_ACTIVITY_. The lines below that include "Next" are to be found and copied.

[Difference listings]

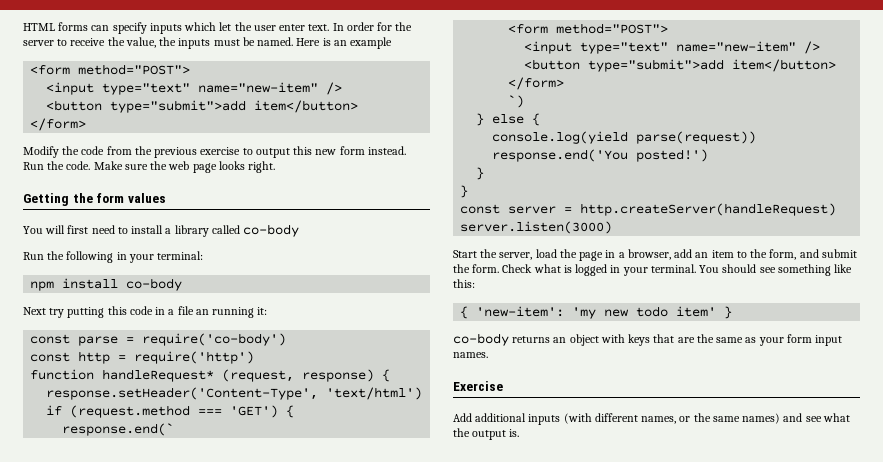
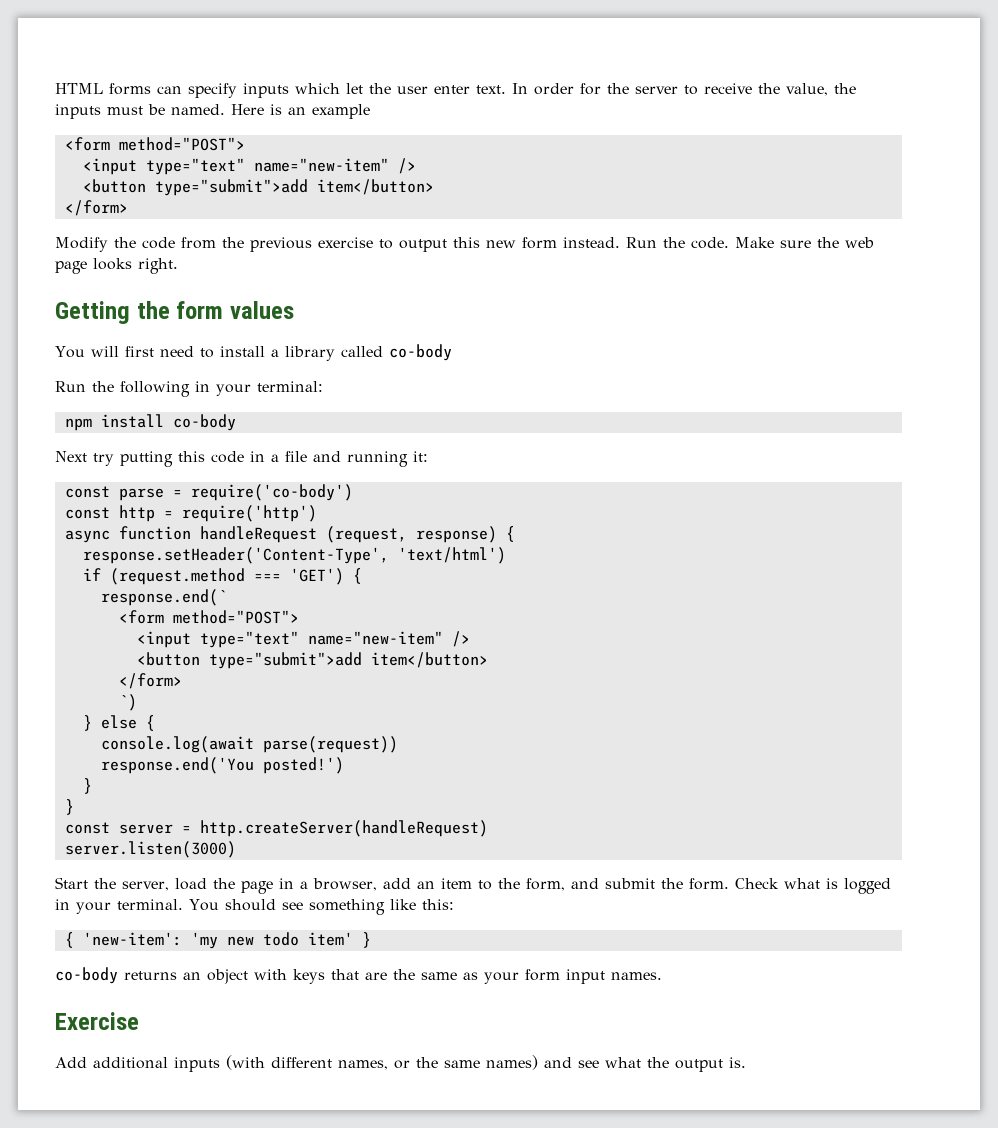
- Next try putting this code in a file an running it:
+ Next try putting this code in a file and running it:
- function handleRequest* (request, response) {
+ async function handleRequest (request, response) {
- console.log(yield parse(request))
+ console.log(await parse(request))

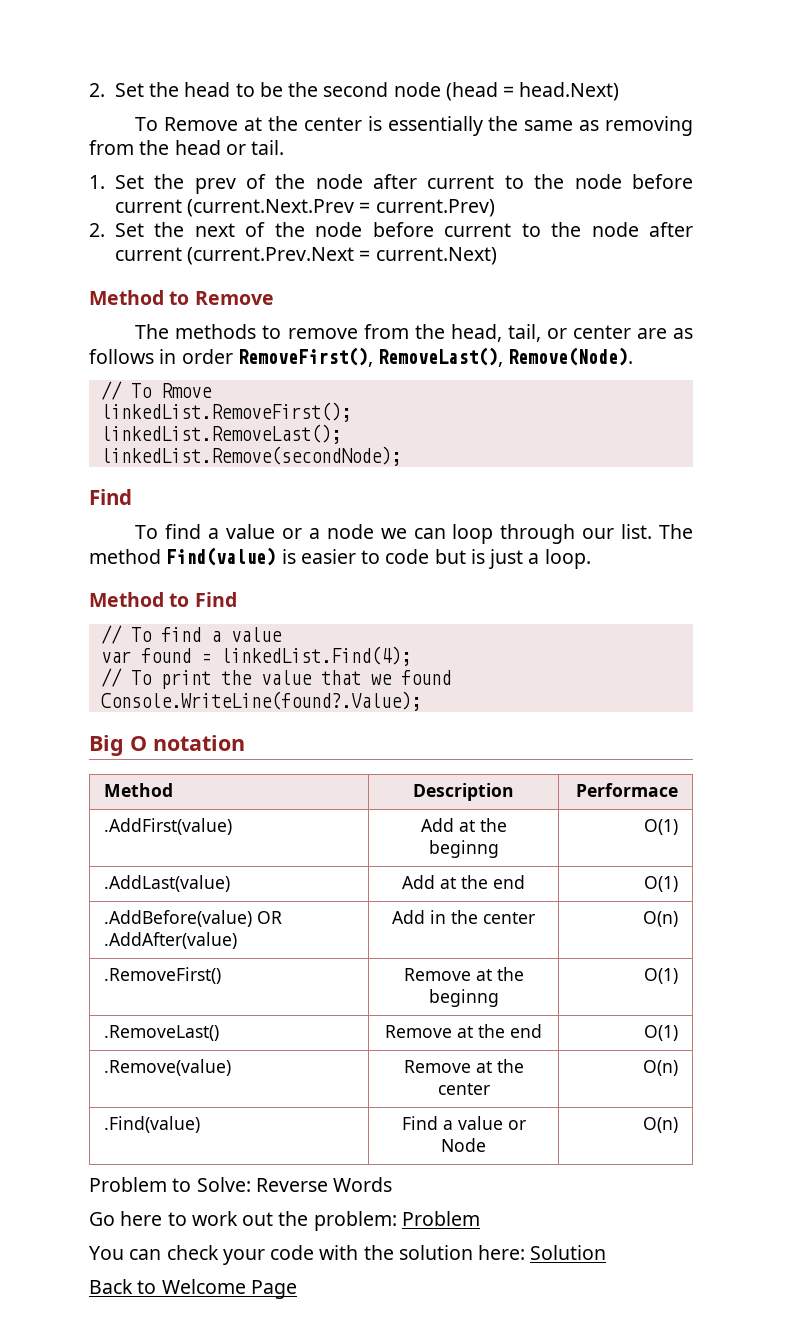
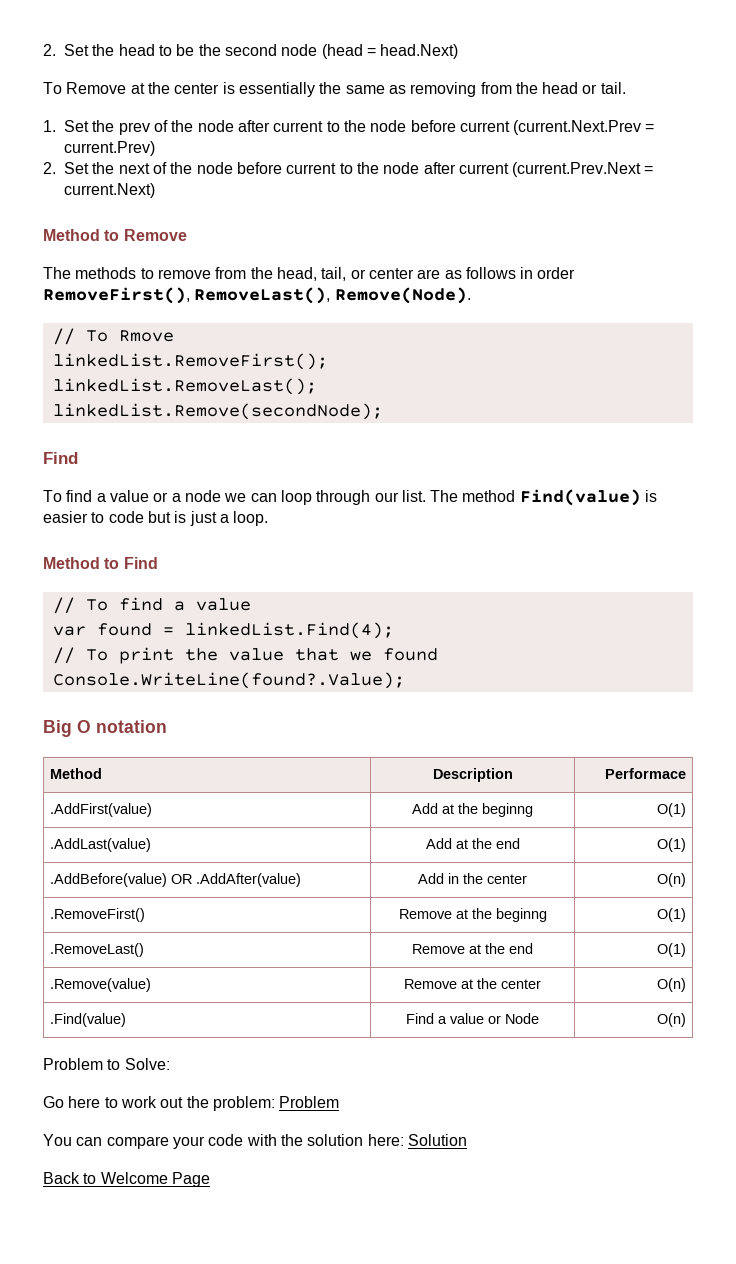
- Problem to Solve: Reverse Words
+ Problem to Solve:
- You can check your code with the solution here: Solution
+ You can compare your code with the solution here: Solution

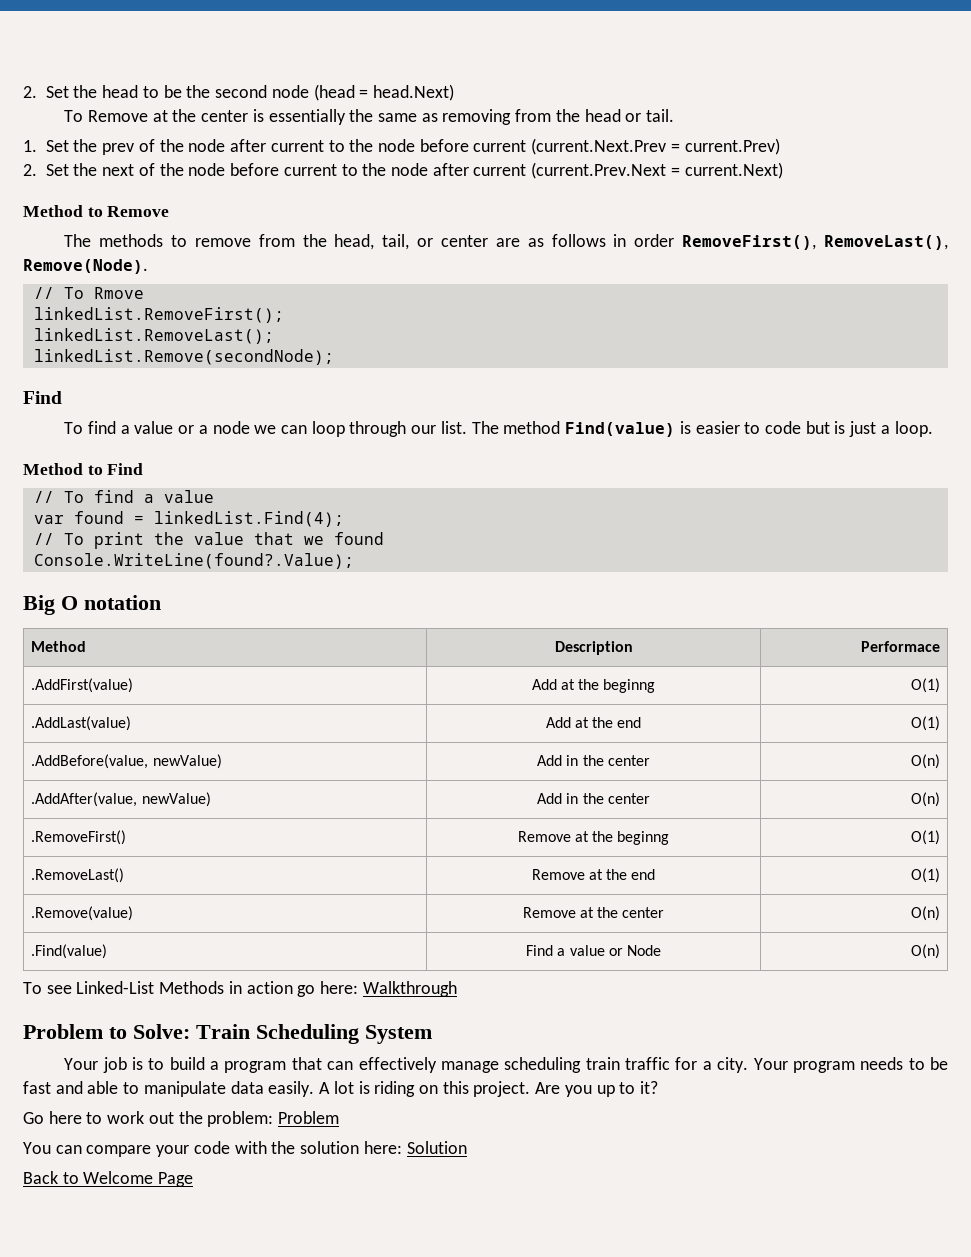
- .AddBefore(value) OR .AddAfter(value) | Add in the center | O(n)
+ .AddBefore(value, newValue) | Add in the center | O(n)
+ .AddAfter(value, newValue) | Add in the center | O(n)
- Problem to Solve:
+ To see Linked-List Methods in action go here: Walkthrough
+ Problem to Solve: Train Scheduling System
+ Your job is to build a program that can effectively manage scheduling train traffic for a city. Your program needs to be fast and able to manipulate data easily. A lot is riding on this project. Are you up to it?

_ANSWER TO THIS TASK_.
- Next try putting this code in a file an running it:
+ Next try putting this code in a file and running it:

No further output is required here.